'''

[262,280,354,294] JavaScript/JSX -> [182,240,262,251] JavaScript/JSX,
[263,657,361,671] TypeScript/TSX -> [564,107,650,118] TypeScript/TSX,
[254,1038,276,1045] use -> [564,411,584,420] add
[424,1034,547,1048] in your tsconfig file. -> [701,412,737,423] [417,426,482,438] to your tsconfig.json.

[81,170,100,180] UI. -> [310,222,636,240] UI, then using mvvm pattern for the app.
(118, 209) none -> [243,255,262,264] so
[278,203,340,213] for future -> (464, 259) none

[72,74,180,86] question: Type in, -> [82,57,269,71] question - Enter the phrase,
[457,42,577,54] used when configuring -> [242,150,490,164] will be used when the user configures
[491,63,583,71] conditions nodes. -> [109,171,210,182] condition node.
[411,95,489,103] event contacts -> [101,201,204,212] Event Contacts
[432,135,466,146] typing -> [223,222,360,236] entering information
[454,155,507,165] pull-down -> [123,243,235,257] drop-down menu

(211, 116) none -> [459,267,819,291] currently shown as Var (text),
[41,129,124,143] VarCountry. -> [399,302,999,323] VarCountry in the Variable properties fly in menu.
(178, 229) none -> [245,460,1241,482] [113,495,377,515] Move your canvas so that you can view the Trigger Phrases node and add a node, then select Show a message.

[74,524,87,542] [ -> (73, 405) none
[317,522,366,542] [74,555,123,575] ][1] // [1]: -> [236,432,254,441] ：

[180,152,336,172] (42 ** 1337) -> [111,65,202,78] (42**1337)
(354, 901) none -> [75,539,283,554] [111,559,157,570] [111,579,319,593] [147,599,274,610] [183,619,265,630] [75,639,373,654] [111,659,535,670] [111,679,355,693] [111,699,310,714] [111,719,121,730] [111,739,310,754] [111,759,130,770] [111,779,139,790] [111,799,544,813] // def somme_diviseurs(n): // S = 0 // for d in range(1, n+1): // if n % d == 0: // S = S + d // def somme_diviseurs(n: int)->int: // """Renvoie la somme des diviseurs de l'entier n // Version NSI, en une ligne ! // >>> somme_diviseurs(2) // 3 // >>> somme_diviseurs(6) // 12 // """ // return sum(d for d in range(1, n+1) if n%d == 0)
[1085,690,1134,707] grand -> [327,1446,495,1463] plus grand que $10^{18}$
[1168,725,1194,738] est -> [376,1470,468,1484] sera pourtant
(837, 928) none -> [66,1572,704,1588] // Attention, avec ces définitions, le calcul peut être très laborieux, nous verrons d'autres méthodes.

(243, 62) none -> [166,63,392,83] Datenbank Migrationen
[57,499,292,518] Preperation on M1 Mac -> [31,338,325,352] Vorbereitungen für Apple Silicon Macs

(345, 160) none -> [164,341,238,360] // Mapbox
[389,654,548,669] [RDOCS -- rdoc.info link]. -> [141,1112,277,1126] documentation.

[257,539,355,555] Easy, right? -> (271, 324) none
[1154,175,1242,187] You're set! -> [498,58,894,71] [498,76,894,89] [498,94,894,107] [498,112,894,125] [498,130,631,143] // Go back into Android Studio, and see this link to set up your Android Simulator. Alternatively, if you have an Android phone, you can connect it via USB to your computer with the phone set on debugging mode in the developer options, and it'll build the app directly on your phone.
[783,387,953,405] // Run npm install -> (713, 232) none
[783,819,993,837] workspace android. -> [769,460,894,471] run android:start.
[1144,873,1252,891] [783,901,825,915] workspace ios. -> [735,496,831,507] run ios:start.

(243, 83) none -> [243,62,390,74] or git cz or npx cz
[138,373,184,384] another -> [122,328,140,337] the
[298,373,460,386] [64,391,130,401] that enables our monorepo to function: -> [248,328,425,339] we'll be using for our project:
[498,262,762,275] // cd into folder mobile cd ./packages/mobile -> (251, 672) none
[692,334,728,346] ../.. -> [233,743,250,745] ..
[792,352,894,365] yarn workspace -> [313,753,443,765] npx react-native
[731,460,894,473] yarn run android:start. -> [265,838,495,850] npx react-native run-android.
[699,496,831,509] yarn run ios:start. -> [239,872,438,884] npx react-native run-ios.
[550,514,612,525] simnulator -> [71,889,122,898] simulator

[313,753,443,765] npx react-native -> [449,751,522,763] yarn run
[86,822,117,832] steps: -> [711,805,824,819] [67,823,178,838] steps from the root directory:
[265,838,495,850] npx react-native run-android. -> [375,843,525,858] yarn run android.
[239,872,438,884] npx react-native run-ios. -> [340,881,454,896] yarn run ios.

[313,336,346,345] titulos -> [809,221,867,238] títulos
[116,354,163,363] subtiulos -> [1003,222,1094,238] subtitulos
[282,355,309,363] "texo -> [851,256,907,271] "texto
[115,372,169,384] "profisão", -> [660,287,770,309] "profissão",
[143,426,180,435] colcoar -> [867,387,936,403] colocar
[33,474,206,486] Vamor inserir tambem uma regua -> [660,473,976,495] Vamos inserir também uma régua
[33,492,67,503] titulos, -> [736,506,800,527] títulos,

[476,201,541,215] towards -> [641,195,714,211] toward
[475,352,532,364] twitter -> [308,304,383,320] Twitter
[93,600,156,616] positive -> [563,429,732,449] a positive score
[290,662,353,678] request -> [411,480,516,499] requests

'''

### ACTIVITY
Could you repeat exactly the lines in the listing above from the one with "[411,95,489,103] event contacts" down to the one with "[257,539,355,555] Easy, right?"? Include both of those lines.

### OUTPUT FOR THIS EXERCISE
[411,95,489,103] event contacts -> [101,201,204,212] Event Contacts
[432,135,466,146] typing -> [223,222,360,236] entering information
[454,155,507,165] pull-down -> [123,243,235,257] drop-down menu

(211, 116) none -> [459,267,819,291] currently shown as Var (text),
[41,129,124,143] VarCountry. -> [399,302,999,323] VarCountry in the Variable properties fly in menu.
(178, 229) none -> [245,460,1241,482] [113,495,377,515] Move your canvas so that you can view the Trigger Phrases node and add a node, then select Show a message.

[74,524,87,542] [ -> (73, 405) none
[317,522,366,542] [74,555,123,575] ][1] // [1]: -> [236,432,254,441] ：

[180,152,336,172] (42 ** 1337) -> [111,65,202,78] (42**1337)
(354, 901) none -> [75,539,283,554] [111,559,157,570] [111,579,319,593] [147,599,274,610] [183,619,265,630] [75,639,373,654] [111,659,535,670] [111,679,355,693] [111,699,310,714] [111,719,121,730] [111,739,310,754] [111,759,130,770] [111,779,139,790] [111,799,544,813] // def somme_diviseurs(n): // S = 0 // for d in range(1, n+1): // if n % d == 0: // S = S + d // def somme_diviseurs(n: int)->int: // """Renvoie la somme des diviseurs de l'entier n // Version NSI, en une ligne ! // >>> somme_diviseurs(2) // 3 // >>> somme_diviseurs(6) // 12 // """ // return sum(d for d in range(1, n+1) if n%d == 0)
[1085,690,1134,707] grand -> [327,1446,495,1463] plus grand que $10^{18}$
[1168,725,1194,738] est -> [376,1470,468,1484] sera pourtant
(837, 928) none -> [66,1572,704,1588] // Attention, avec ces définitions, le calcul peut être très laborieux, nous verrons d'autres méthodes.

(243, 62) none -> [166,63,392,83] Datenbank Migrationen
[57,499,292,518] Preperation on M1 Mac -> [31,338,325,352] Vorbereitungen für Apple Silicon Macs

(345, 160) none -> [164,341,238,360] // Mapbox
[389,654,548,669] [RDOCS -- rdoc.info link]. -> [141,1112,277,1126] documentation.

[257,539,355,555] Easy, right? -> (271, 324) none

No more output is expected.